As discussed in a recent Application edge post, federal circuit courts are in the process of answering a variety of questions the Supreme Court has left open in Carpenter. Soy is another piece of this puzzle. The entities that collect historical CSLIs have received some clarity from Carpenter on what information is not fair play to warrantless government investigators. But entities that collect other forms of potentially sensitive data, such as IP data here or location data generated by IoT devices and consumer handheld devices, still face some uncertainty about what to expect. Following Carpenter on information about the activities of an individual which gives rise to a reasonable expectation of privacy and therefore requires a warrant to be collected. We discussed some considerations for companies operating in this space earlier this year. Businesses that collect or process such data for EU residents should also consider whether and how these decisions impact their obligations under the post-GDPR.Schrems II to contest certain data requests from law enforcement agencies.

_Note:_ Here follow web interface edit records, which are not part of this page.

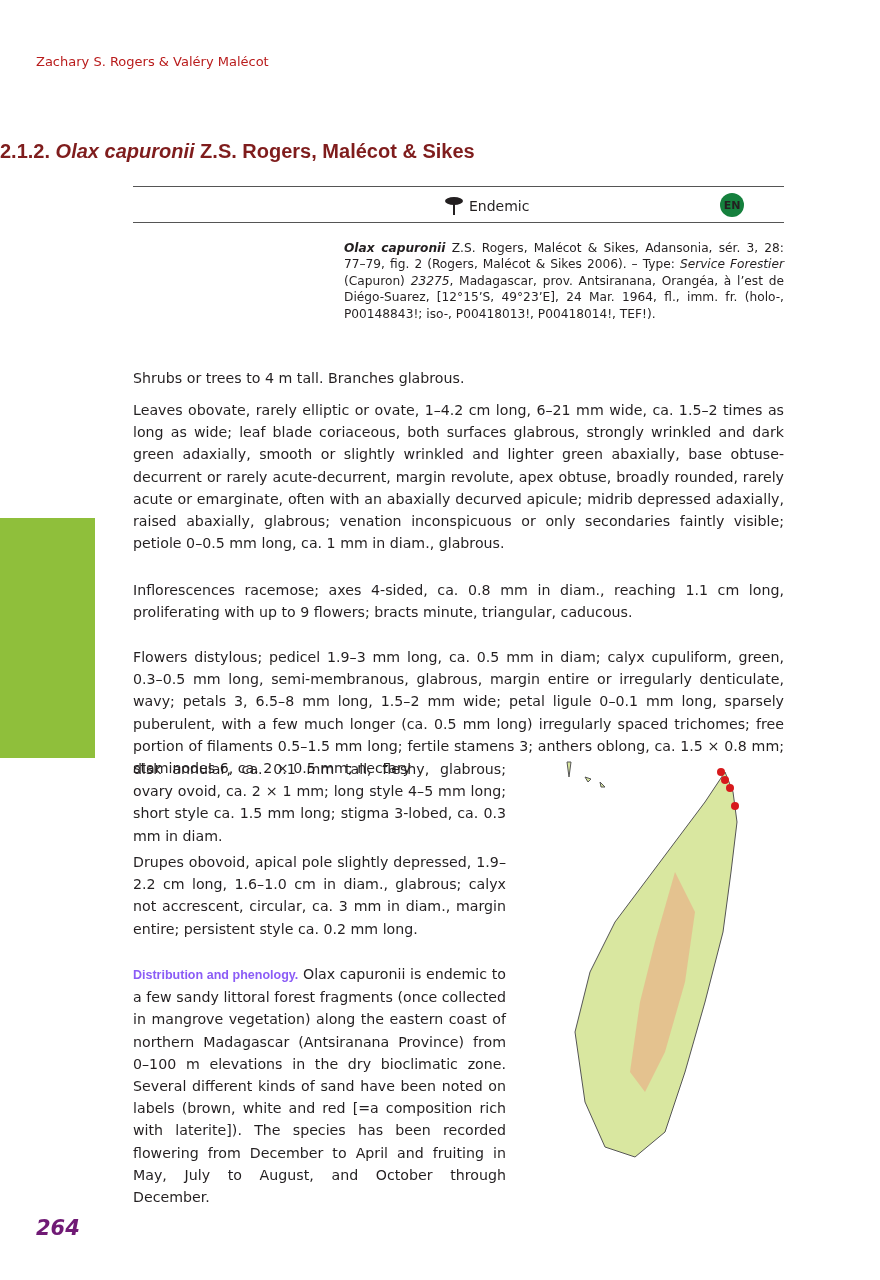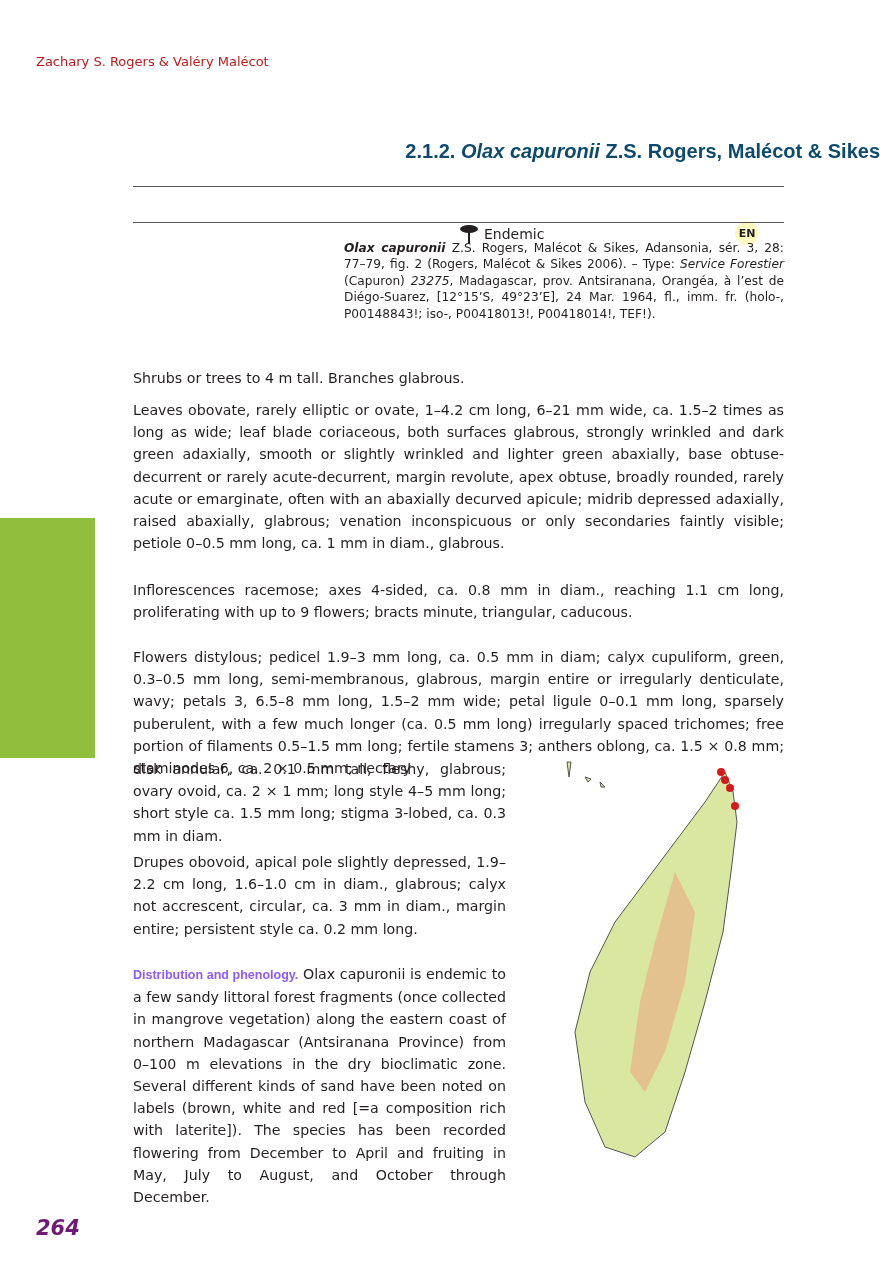"2.1.2. Olax capuronii Z.S. Rogers," .title { color: #0c4a6e -> #7f1d1d; text-align: right -> left }
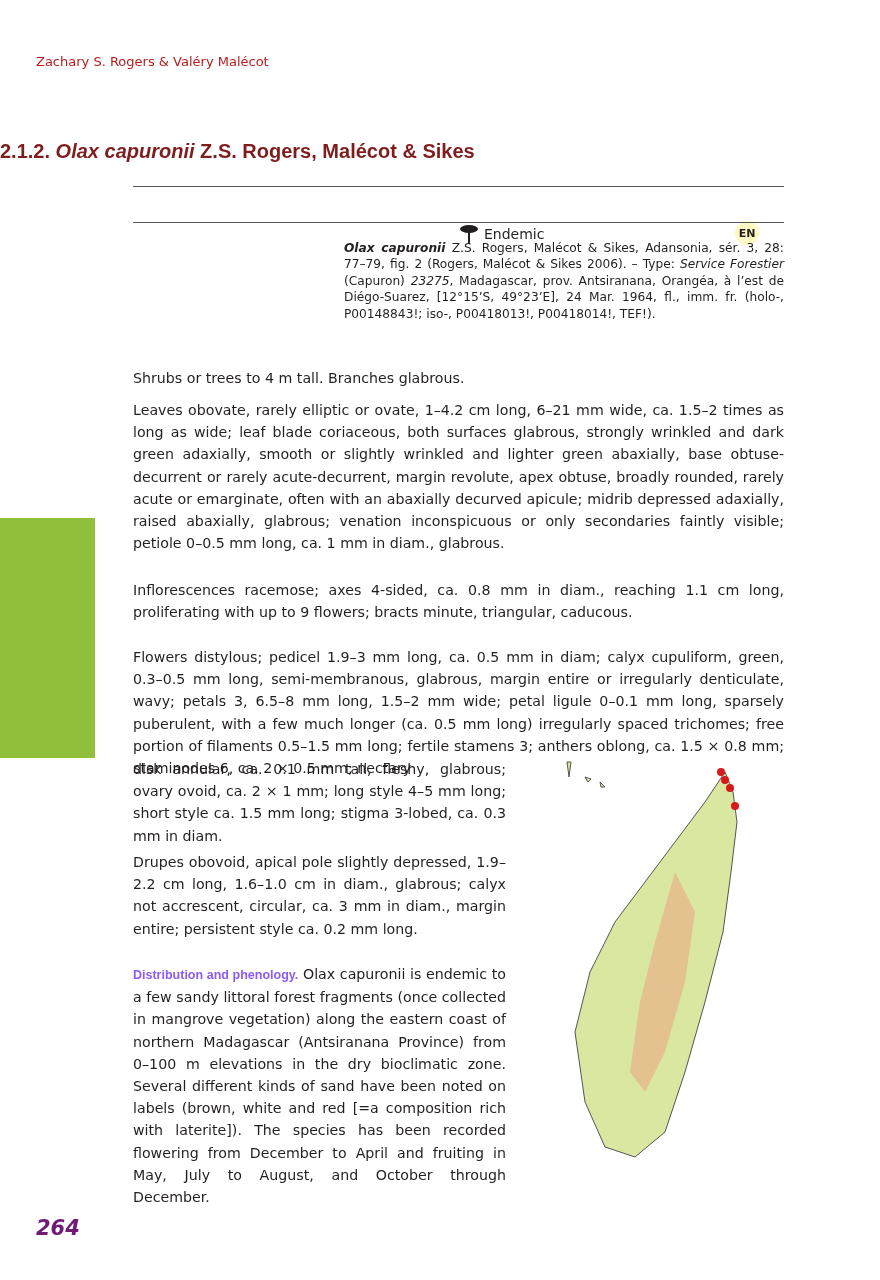"Endemic" .endemic-row { left: 148px -> 133px; margin-top: 28px -> none }
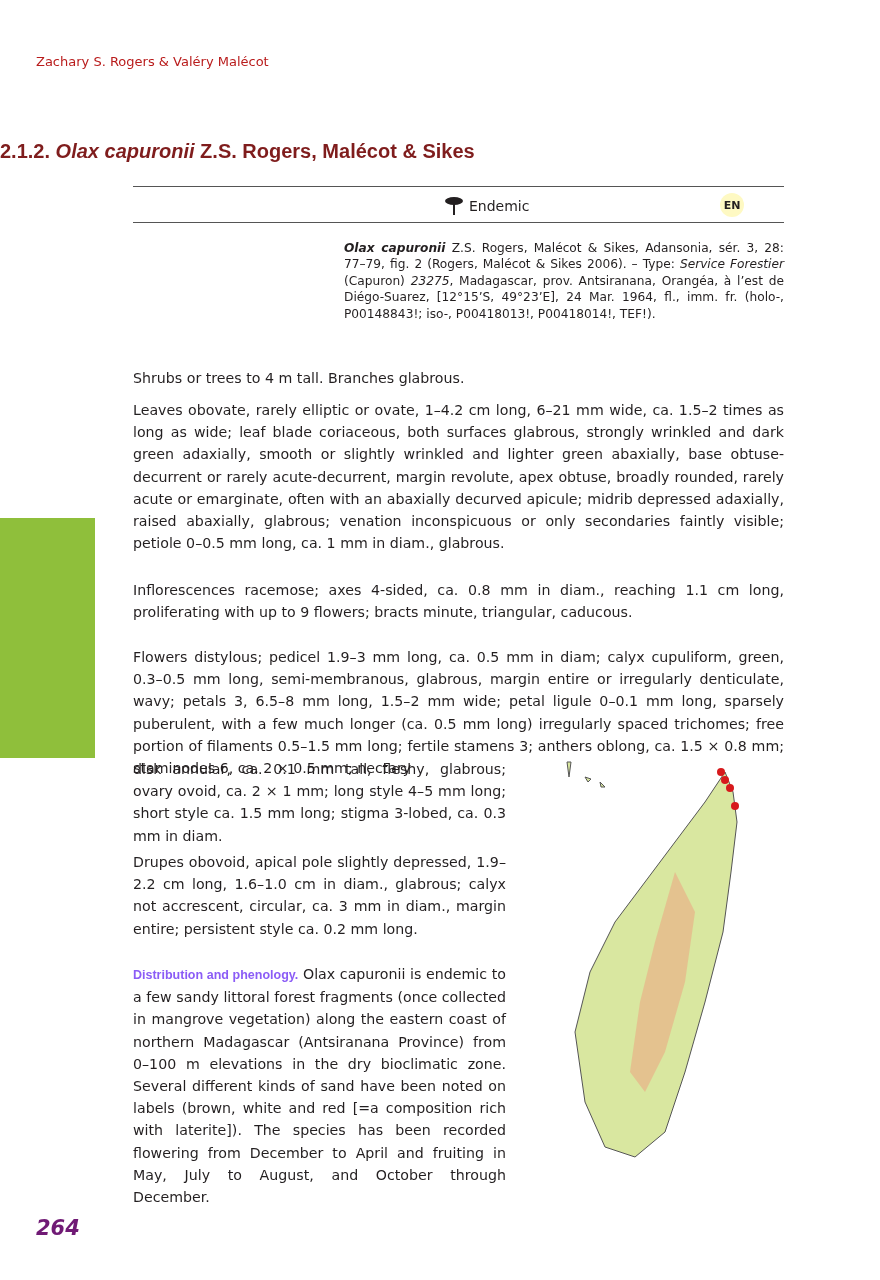"EN" .badge { background: #fef9c3 -> #15803d }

With its decisions in Soy and Hammond, the Seventh Circuit, at least, signaled its inclination to the cabin Carpenter. However, the Soy court highlighted certain factors which may, in Carpenter, weigh in favor of the warrant requirement – whether the information gathered is retrospective, whether it is specific to a single individual, whether it involves universal localization, and whether it is ubiquitous in modern life. Only the last of these factors favored the defendant in Soy, and the court easily found it insufficient to require the deletion of the evidence.

Courts will likely continue to grapple with Fourth Amendment issues stemming from prosecutions based on digital data collected without a warrant. We will keep you posted.

The content of this article is intended to provide a general guide on the subject. Specialist advice should be sought regarding your particular situation.